One major aspect of the film that gets overlooked, time and again, is about how it’s also a powerful anti-war film. That’s the message I remembered from first watching WarGames. The core message — SPOILER — is that when it comes to war, “The only winning move is not to play.” An anti-war film with the word “War” in its title, no less. A truly brilliant film that manages to be both of its time as well as timeless.

The only discordant note I found while rewatching the film is that it definitely skews male; I wish there could had been more female computer programmers in the film to inspire young females along with young males. (Ally Sheedy’s character has much-needed spunk, but let’s face it, her role in the film mostly consists of listening to Matthew Broderick’s character explain things.)

Now onto the research. There is a very important research scene in a library, as Marco mentioned in his reader comment, but the reel librarian shows up for only a few seconds toward the end of that scene. So yes, it does fall into the Class IV category of reel librarian films.

A little over a half-hour into the film, David (Matthew Broderick), begins a quest for the back door password to hack into a computer game system. From the system’s list of games, he researches the first game on the list, “Falken’s Maze,” as well as the game’s creator, Stephen Falken. (FYI, the character of “Stephen Falken” was inspired by real-life genius Stephen Hawking.)

And where does David go first to start his research? The library, of course!

Reel Librarians  |  Screenshot from 'WarGames' (1983)

We also learn later that he’s been skipping school to do this research — as an educator myself, something I cannot endorse — but it does provide a clue that the library featured in this research montage must be that of a college or university library. And look, as you can see above, there are call numbers on the spines of the books. It’s a real library! 🙂

By the way, I looked up filming locations to try and ferret out the real library used for the reel library. There are several locations listed on the film’s IMDb.com entry, and some info here on this “WarGames Filming Locations” post, but no info specific to the library. The commentary track of the director and screenwriters during the library scene also did not reveal anything about the actual library used in the film. I suspect it’s one of the libraries either at the University of Washington in Seattle or the California State University – Long Beach, but I can’t confirm that.

The following montage highlights a very important — and overlooked — aspect of research:  that it is REsearch. Meaning, you expect to search more than once. And so David does. He first finds a journal article on Falken’s maze from the Scientific American periodical.

Reel Librarians  |  Screenshot from 'WarGames' (1983)

He then goes back to look for more articles using microfilm and a microfilm reader. (Yes, I sighed in nostalgia for microfilm. Cutting-edge technology in its day.)

Reel Librarians  |  Screenshot from 'WarGames' (1983)

He then goes back a third time and shuffles through a card catalog drawer to locate a card for Falken’s thesis, as seen below. (More sigh of nostalgia.) Another clue that he’s researching at a college library, because the call number is a Library of Congress (LC) call number, which uses a combination of letters and numbers. (Most public and school libraries use the Dewey Decimal call number system.)
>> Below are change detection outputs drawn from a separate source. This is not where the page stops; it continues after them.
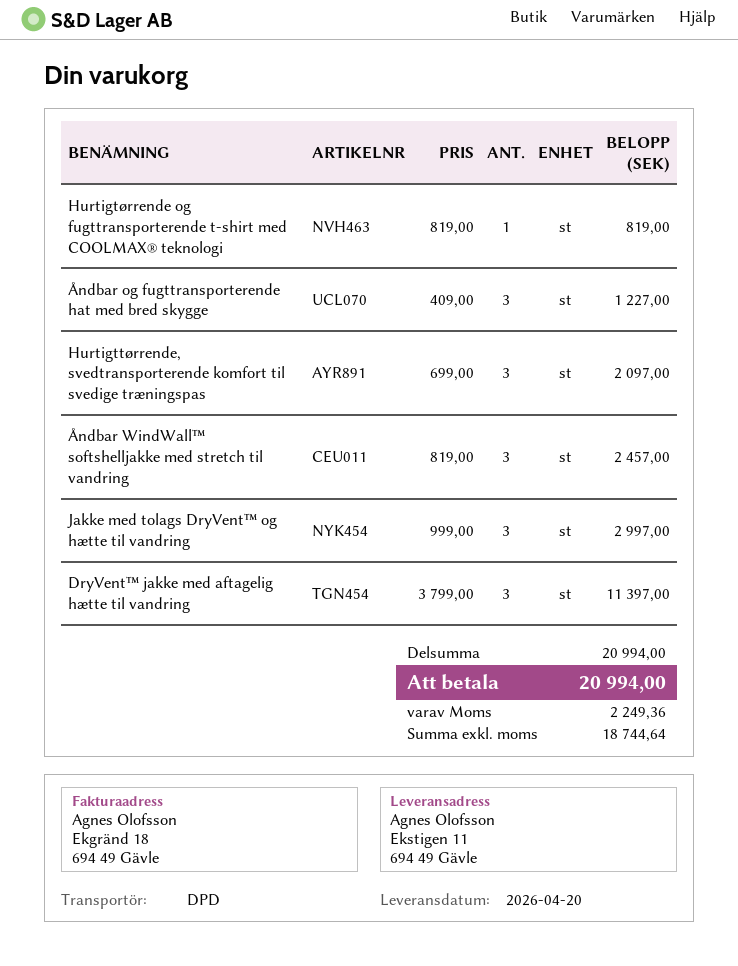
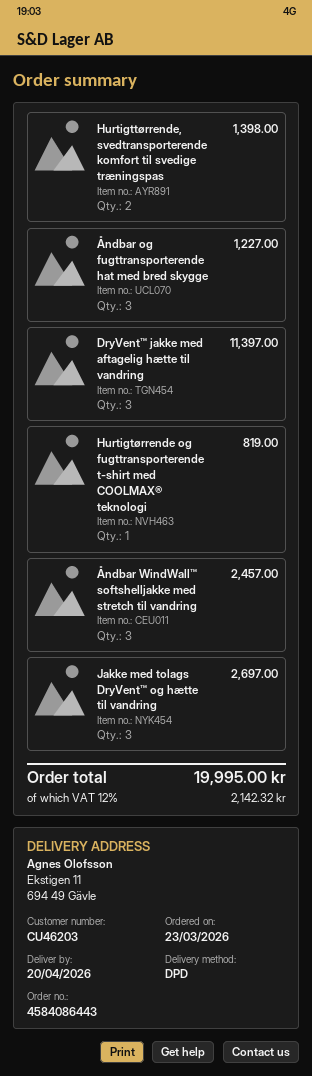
Hurtigttørrende, svedtransporterende komfort til svedige træningspas: 3 for 2097.00 -> 2 for 1398.00
Jakke med tolags DryVent™ og hætte til vandring: 3 for 2997.00 -> 3 for 2697.00
tax: 2249.36 -> 2142.32
total: 20994.00 -> 19995.00

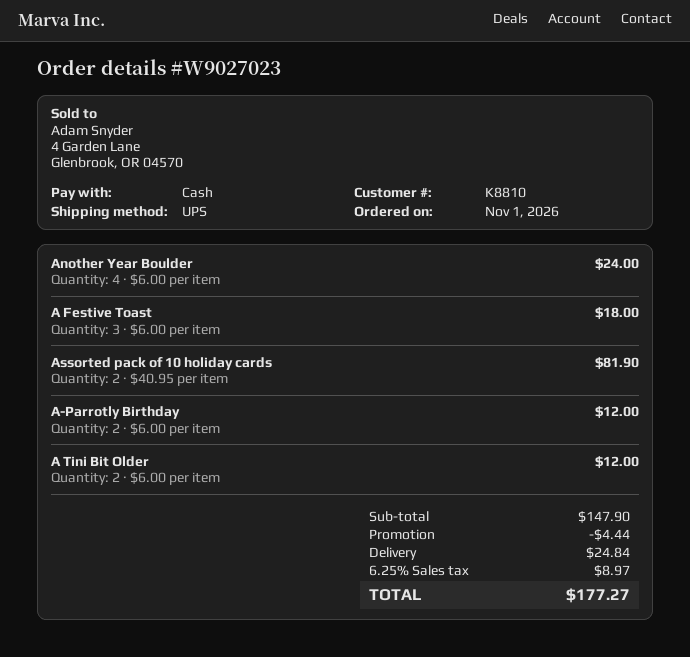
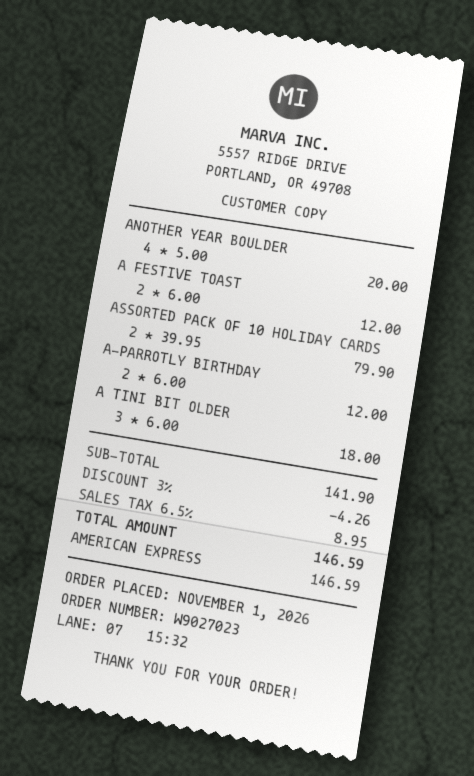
payment method: cash -> American Express
Another Year Boulder: 4 x 6.00 = 24.00 -> 4 x 5.00 = 20.00
A Festive Toast: 3 x 6.00 = 18.00 -> 2 x 6.00 = 12.00
Assorted pack of 10 holiday cards: 2 x 40.95 = 81.90 -> 2 x 39.95 = 79.90
A Tini Bit Older: 2 x 6.00 = 12.00 -> 3 x 6.00 = 18.00
subtotal: 147.90 -> 141.90
discount: 4.44 -> 4.26
shipping: 24.84 -> none
tax: 6.25% = 8.97 -> 6.5% = 8.95
total: 177.27 -> 146.59

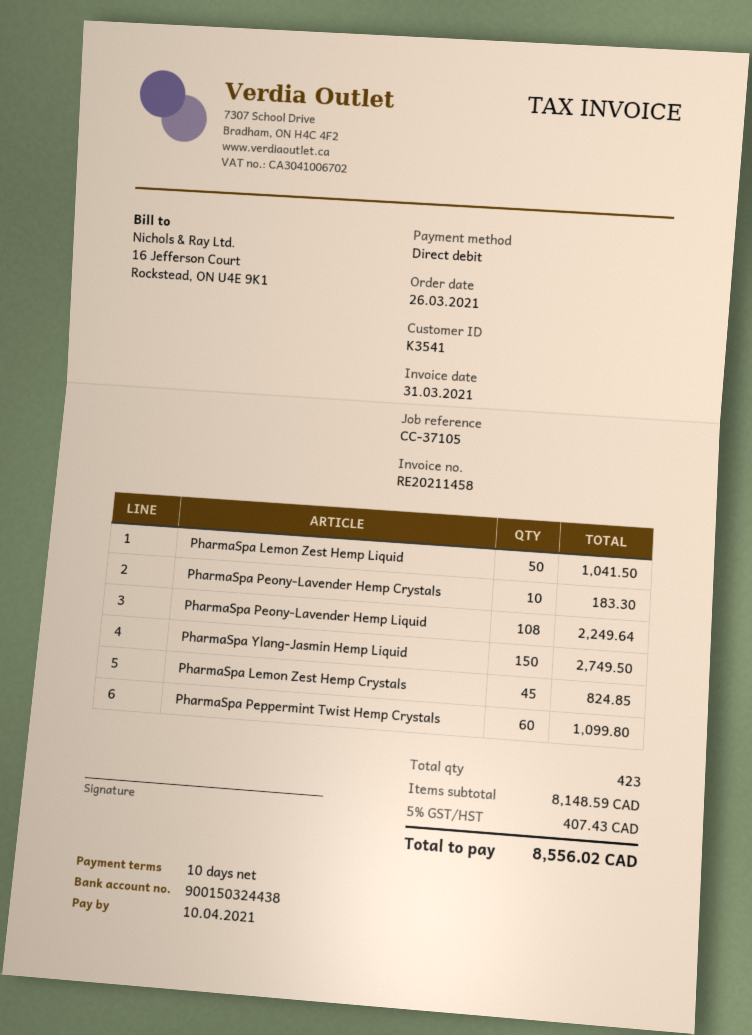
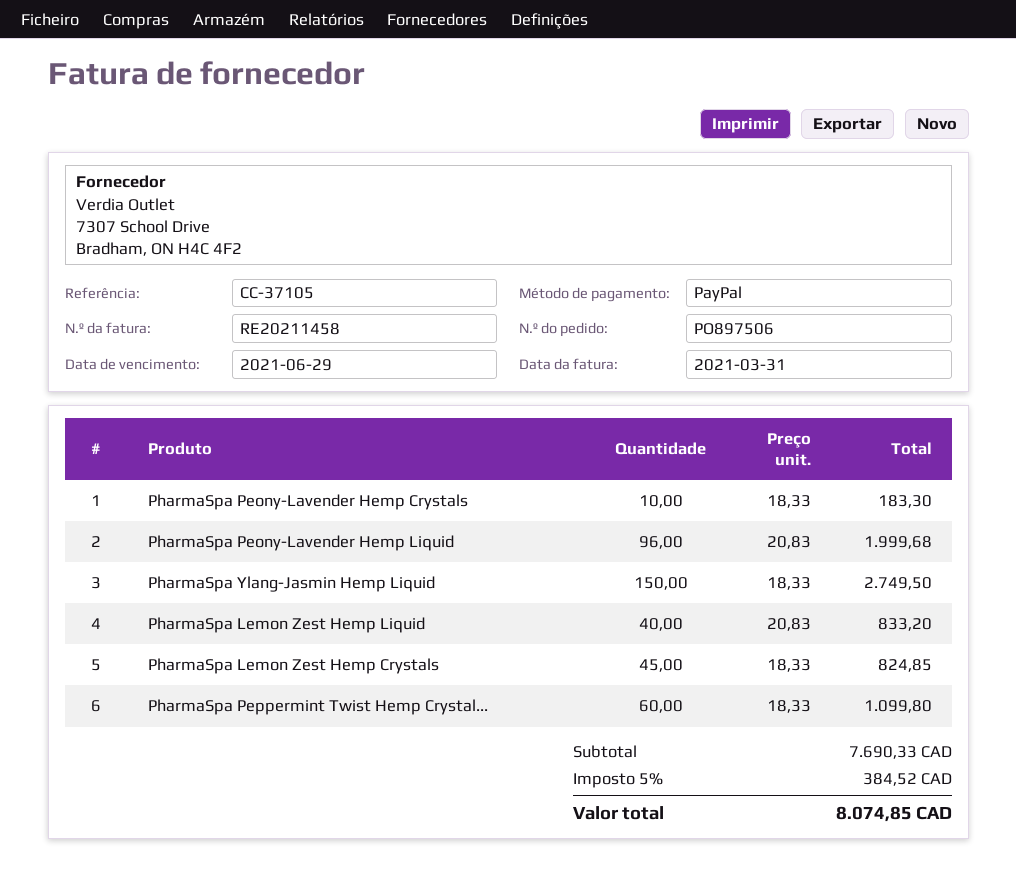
due date: 2021-04-10 -> 2021-06-29
payment method: direct debit -> PayPal
PharmaSpa Lemon Zest Hemp Liquid: 50 for 1041.50 -> 40 for 833.20
PharmaSpa Peony-Lavender Hemp Liquid: 108 for 2249.64 -> 96 for 1999.68
subtotal: 8148.59 -> 7690.33
tax: 5% = 407.43 -> 5% = 384.52
total: 8556.02 -> 8074.85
Reel Librarians  |  Screenshot from 'WarGames' (1983)

Reel Librarians  |  Screenshot from 'WarGames' (1983)

And yes, I totally looked up that call number in WorldCat. The first part of the call number, QA76.9, is spot-on, as that’s in the call number range for computer systems and software. The Qs are for Science, and the QA subclass is for Mathematics. Also, all of the research materials in this film are super-convincing. None of the articles are real — there’s no Stephen W. Falken, of course — but the film’s prop masters used real publications, like Scientific American and The Atlantic to add an edge of verisimilitude. Also, somebody studied real library catalog cards, as that is the best faux-library catalog card I’ve ever seen onscreen. Look at all that info!

In the next clip, David then hands a card to a librarian at a counter. We only get to see the back and side of the reel librarian’s head. She appears to be younger, with contemporary clothing and a bun. (Of course.)

Reel Librarians  |  Screenshot from 'WarGames' (1983)

The librarian then prints out a list of Falken’s publications and a brief bio; this looked to me like some kind of combined authority control file and publications bio for Falken.

Reel Librarians  |  Screenshot from 'WarGames' (1983)

The reel librarian, only onscreen for a few seconds, does relay some very important information, to both David and the audience. First, she relays the information that Falken is deceased; later, we learn that David has printed out a copy of Falken’s obituary. We can piece together that the librarian’s information then led David to this obituary, when then led David to the backdoor password for the computer game system, when then led to the major plot of the film.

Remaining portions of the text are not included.